Keywords: default units, unit effect, evaluability, joint vs. separate evaluation mode, consumer behavior

1  Introduction

When considering and comparing products for purchase, consumers are constantly confronted with the challenge to judge and integrate numerical product information. While numerical information is crucial for optimal decision making, it can be presented in more or less comprehensible and evaluable ways. For instance, consumers who want to purchase a new car can be confronted with various units of consumption for different technologies: consumption information for combustion engines is usually presented as liters or gallons of fuel, for electric cars as kWh electricity, and for natural gas cars as m3 gas. From a rational actor perspective, consumption information should guide consumer decision making independently of the specific unit used to describe it, given that these units can be linearly transformed into one another. However, as illustrated by decades of research on bounded rationality, decision makers do not process information in an entirely rational way (Gigerenzer & Todd, 1999; Kahneman, Slovic, Tversky & Press, 1982). Instead, they often apply heuristic decision rules that can result in behavior with detrimental outcomes for individual or collective interests when the decision environment is not adapted to the available cognitive resources and abilities (e.g., Attari, DeKay, Davidson & Bruine de Bruin, 2010; Marghetis, Attari & Landy, 2019). For instance, judgments and decisions based on numerical information have been shown to be driven by aspects such as: numerosity, inferring larger quantities from larger numbers (Pelham, Sumarta & Myaskovsky, 1994); evaluability, weighing numbers differently in function of their ease of evaluation (Hsee, 1996b); and affective content, being more sensitive to numerical differences of numbers illustrated with low affect dots than of numbers illustrated with high affect pictures (e.g., of pandas in the context of environmental donations, Hsee & Rottenstreich, 2004).

The influence of numerical information on judgments and decisions has been subject to a growing field of research (Aribarg, Burson & Larrick, 2017; Burson, Larrick & Lynch Jr, 2009; Hsee, Rottenstreich & Xiao, 2005; Lembregts & Pandelaere, 2013; Pandelaere, Briers & Lembregts, 2011; Ungemach, Camilleri, Johnson, Larrick & Weber, 2018). However, few studies have examined the value sensitivity of decision makers across the entire range of a numerical attribute by including repeated evaluations of the same attribute in their experimental designs. For example, increased sensitivity to more numerous configurations of a unit have traditionally been investigated with one-shot decision or evaluation tasks using between-subjects designs (e.g., Burson et al., 2009; Pandelaere et al., 2011; Schley, Lembregts & Peters, 2017). While it is uncontested that such studies have yielded important insights, repeated and mixed experimental designs provide a more fine-grained perspective on the investigation of value sensitivity. Specifically, repeated evaluations allow contrasting the value sensitivity of different units that may describe the same attribute (e.g., liters/gallons and kWh for fuel consumption) across the entire attribute range, while considering different characteristics of a unit, such as its ease of evaluation and its numerical magnitude.

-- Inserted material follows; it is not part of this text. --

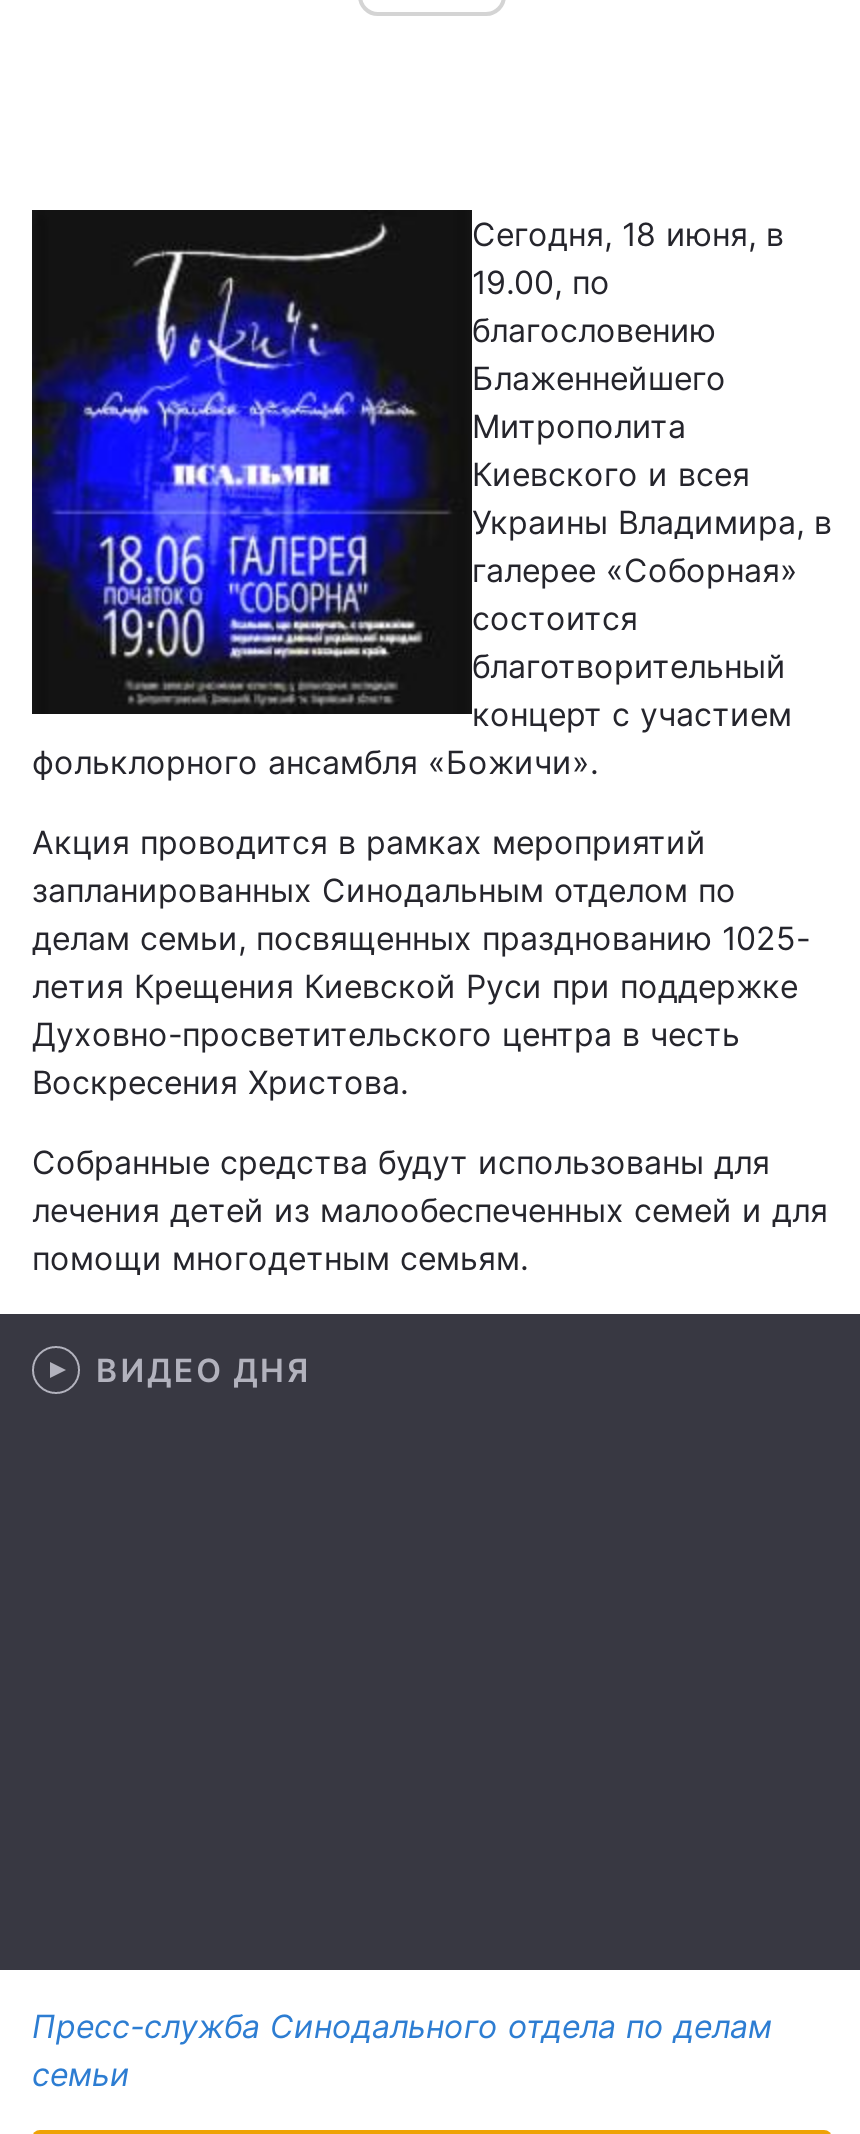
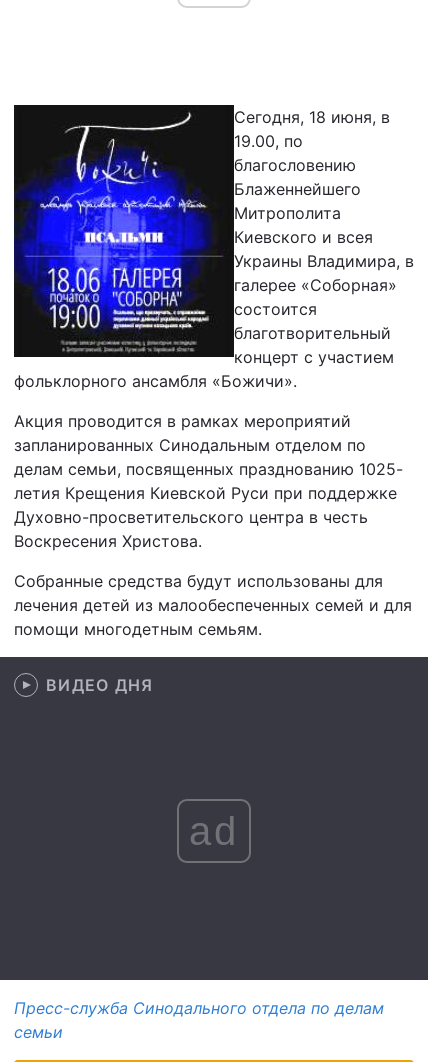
+ ad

The present research involves repeated evaluations and so contributes to the understanding of when and how the evaluability of a given unit may dominate over a numerosity or unit effect (e.g., Pandelaere et al., 2011). More specifically, we focus on the symbolic numerosity of arabic numerals (i.e., 1 l = 1000 ml) in contrast to perceptual numerosity which refers to variations in the number of elements representing an identical quantity (e.g., ••••• = ••••••••••, for a review of the distinction see Lembregts & Van Den Bergh, 2018; Pelham et al., 1994). We investigate the influence of default units, the units most frequently used in a given context, on product evaluations. We argue that the status as a default unit has a greater influence on value sensitivity than its numerical magnitude, a boundary condition largely overlooked by previous research illustrating the unit effect (i.e., higher numbers leading to higher value sensitivity; Burson et al., 2009). Drawing on the evaluability hypothesis (Hsee, 1996b), the research presented here contributes to the literature on default units and the unit effect in different evaluation modes. Our results moreover reveal that modifying the units used to provide fuel efficiency information can facilitate the choice of more fuel-efficient cars, an insight readily applicable by practitioners.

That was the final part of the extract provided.